Engolfam-se em suas recordações e só amam a si mesmos. A velhice não deforma o
espírito, apenas o liberta. O egoísta se engolfa no egoísmo que cultivou na
existência. O espírito aberto e generoso continua a ser o que era. Mas o
desencanto do mundo e da vida, a superação das ilusões tornam geralmente os
velhos mais introspectivos, desligados de uma realidade exterior que para eles
não tem mais nenhum segredo. Mas o amor permanece em seus corações como a chama
solitária do Templo de Vesta, sempre alimentada pelas vestais das lembranças e
das experiências adquiridas. A chama tranqüila, acesa na penumbra do templo, não
tem os lampejos de outrora, mas não se apaga. É o fogo de coivara das queimadas
sertanejas, que dorme nas brasas entre as cinzas e pode reavivar ao sopro dos
ventos. Basta o desencadear de acontecimentos inesperados, com lufadas que
atinjam a sua sensibilidade, para que o amor dos velhos se erga novamente em
labaredas de abnegação e sacrifício. É o que se vê nos grandes momentos
históricos e até mesmo no âmbito de instituições privadas, quando velhos
lutadores retornam à liça para defender os seus antigos ideais.Nas lutas da
última conflagração mundial, quando a loucura nazi-facista empolgou multidões
alucinadas, vimos os velhos lutadores do passado, encastelados em suas posições
definitivas ou até mesmo em seu repouso, levantarem-se como barreiras ante a
ameaça dos bárbaros.

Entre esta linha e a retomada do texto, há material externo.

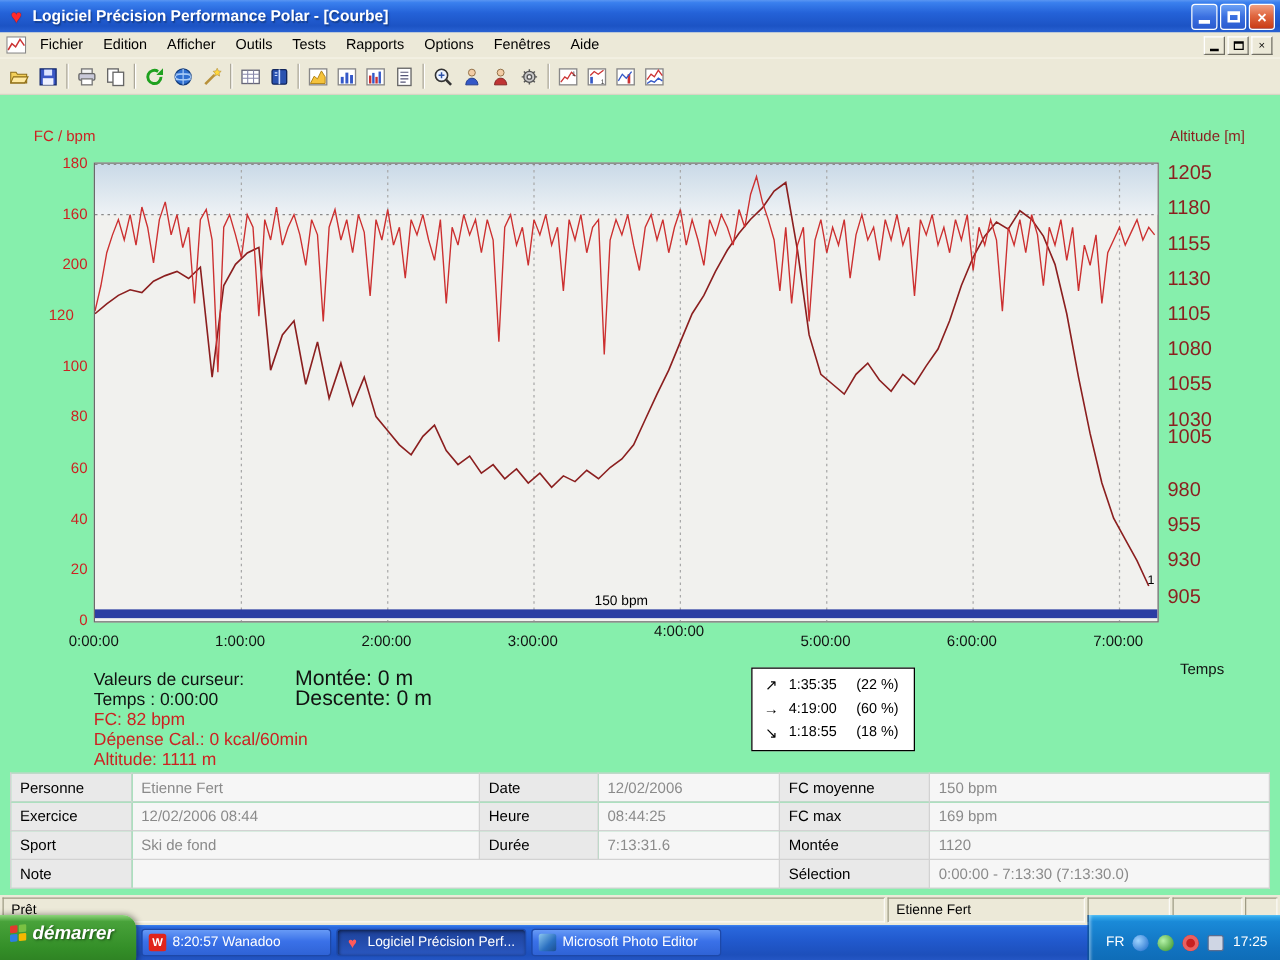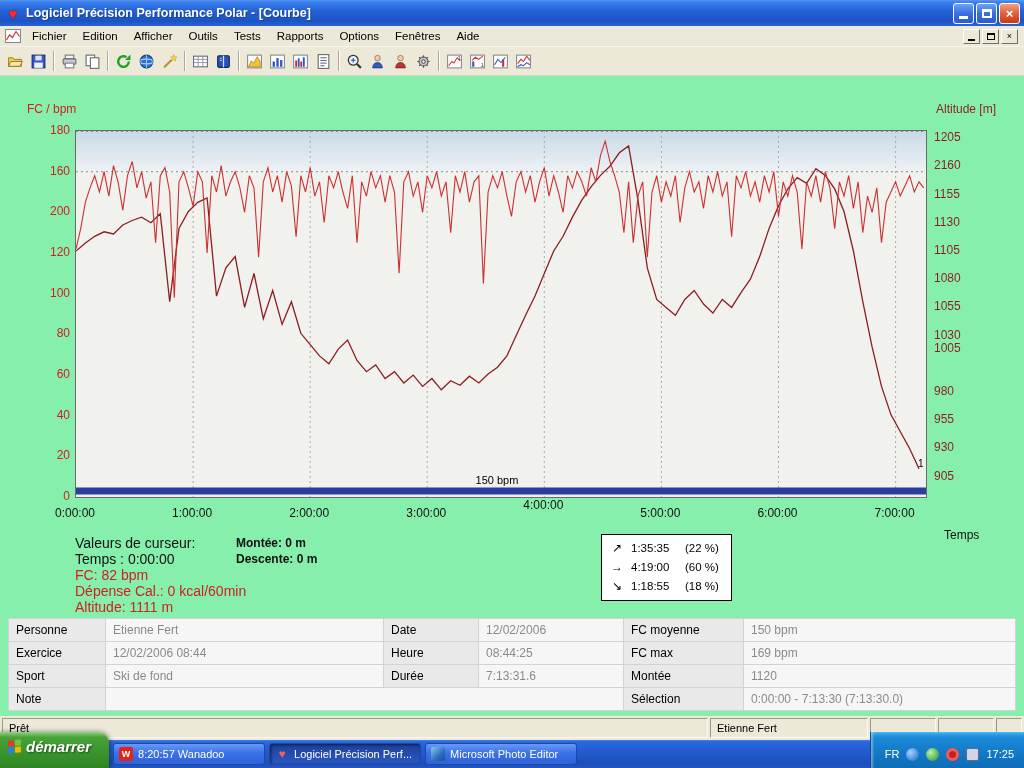"1205" .tickR { font-size: 12px -> 16px }
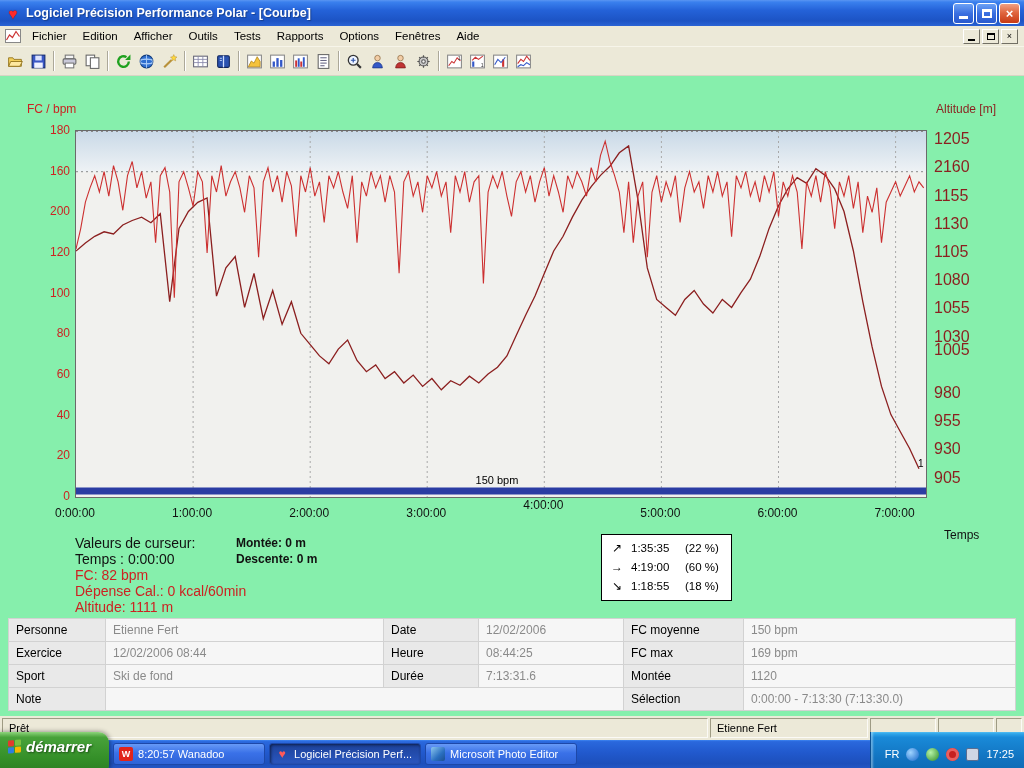"2160" span.tickR { text: 2160 -> 1180 }
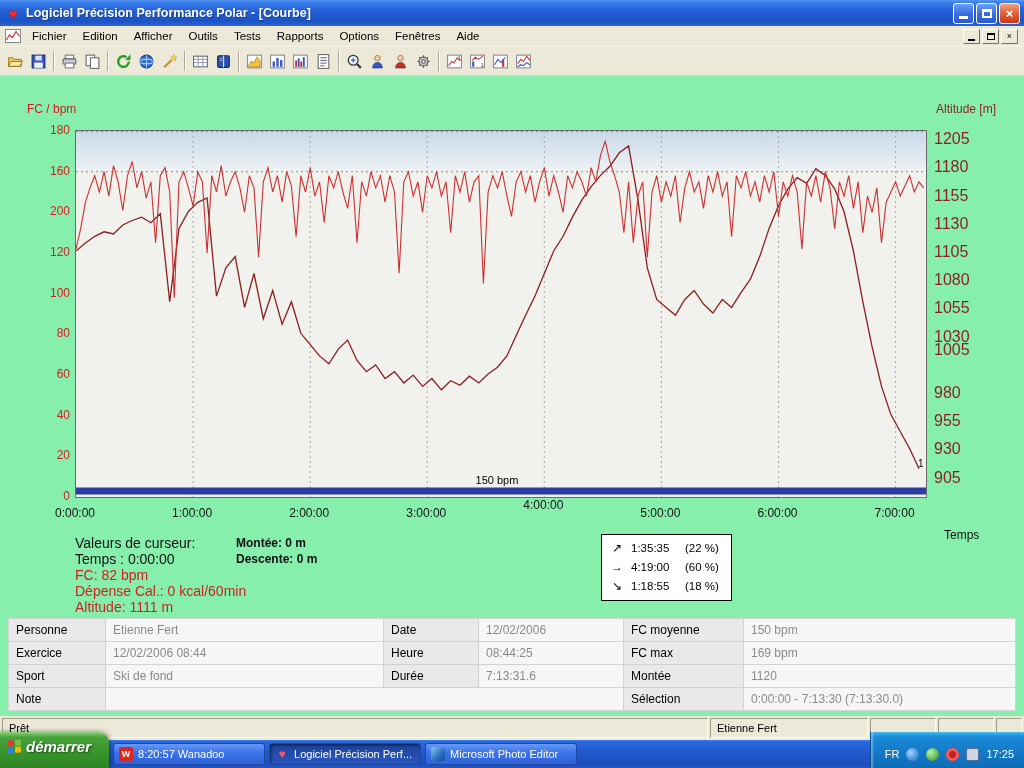"120" span.tickL { text-align: none -> center }
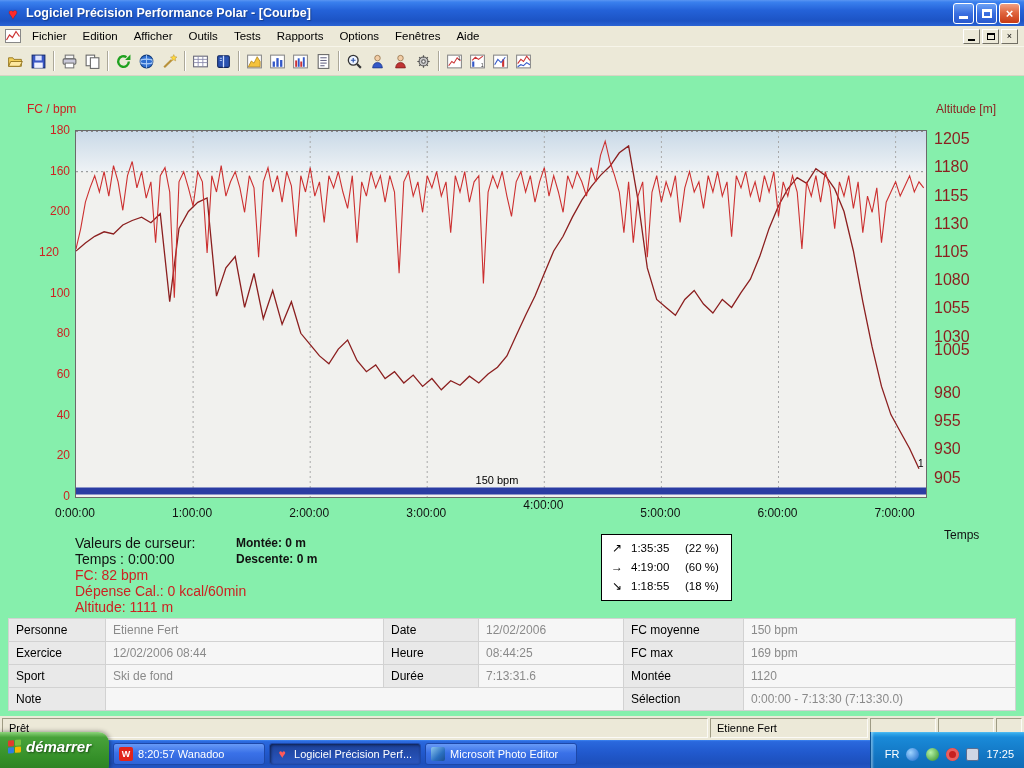"Montée: 0 m" .updown-block { font-size: 12px -> 17px; font-weight: bold -> none }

Churchill voltou, com seu charuto à boca, a erguer o V da
vitória aparentemente impossível sobre as ruínas de Londres. Roosevelt deixou as
comodidades de Washington para agir como um jovem guerreiro em defesa dos ideais
democráticos. Stalin saiu de sua toca de urso para deter nas estepes geladas o
avanço das tropas nazistas. Mas um velho egoísta não titubeou, após a morte de
Roosevelt, em ordenar o genocídio atômico de Nagazaki e Hiroshima, porque em seu
coração o amor pela humanidade jamais conseguira lampejar. Na França, Petain, o
velho herói do Marne, aturdido com o esmagamento impiedoso da pátria, expôs-se à
vergonha de Vichy para poupar,à custa de sua própria desonra, a população
indefesa.
Esses exemplos históricos, e tantos outros que se perderam no anonimato das
terras martirizadas, dos povos esmagados pela catástrofe, mostram que no coração
dos velhos a chama do amor continua acesa enquanto as condições físicas do
cérebro permitirem a atividade espiritual da mente.
Naqueles em que o amor se elevou aos planos do altruísmo, os desejos
individuais, dirigidos pelas forças genéticas, apagam-se para dar mais brilho
aos anseios de sublimação. Os prazeres sensoriais perdem o seu encanto e são
substituídos pelas aspirações do futuro, entrevistas na paranormalidade das
percepções extra-sensoriais. O ser do corpo emudece ante o contínuo e secreto
murmurar do ser espiritual. É graças a isso que a aparência juvenil de certos
velhos não corresponde à realidade de sua inevitável decadência orgânica. A
chama do amor sustenta o corpo envelhecido.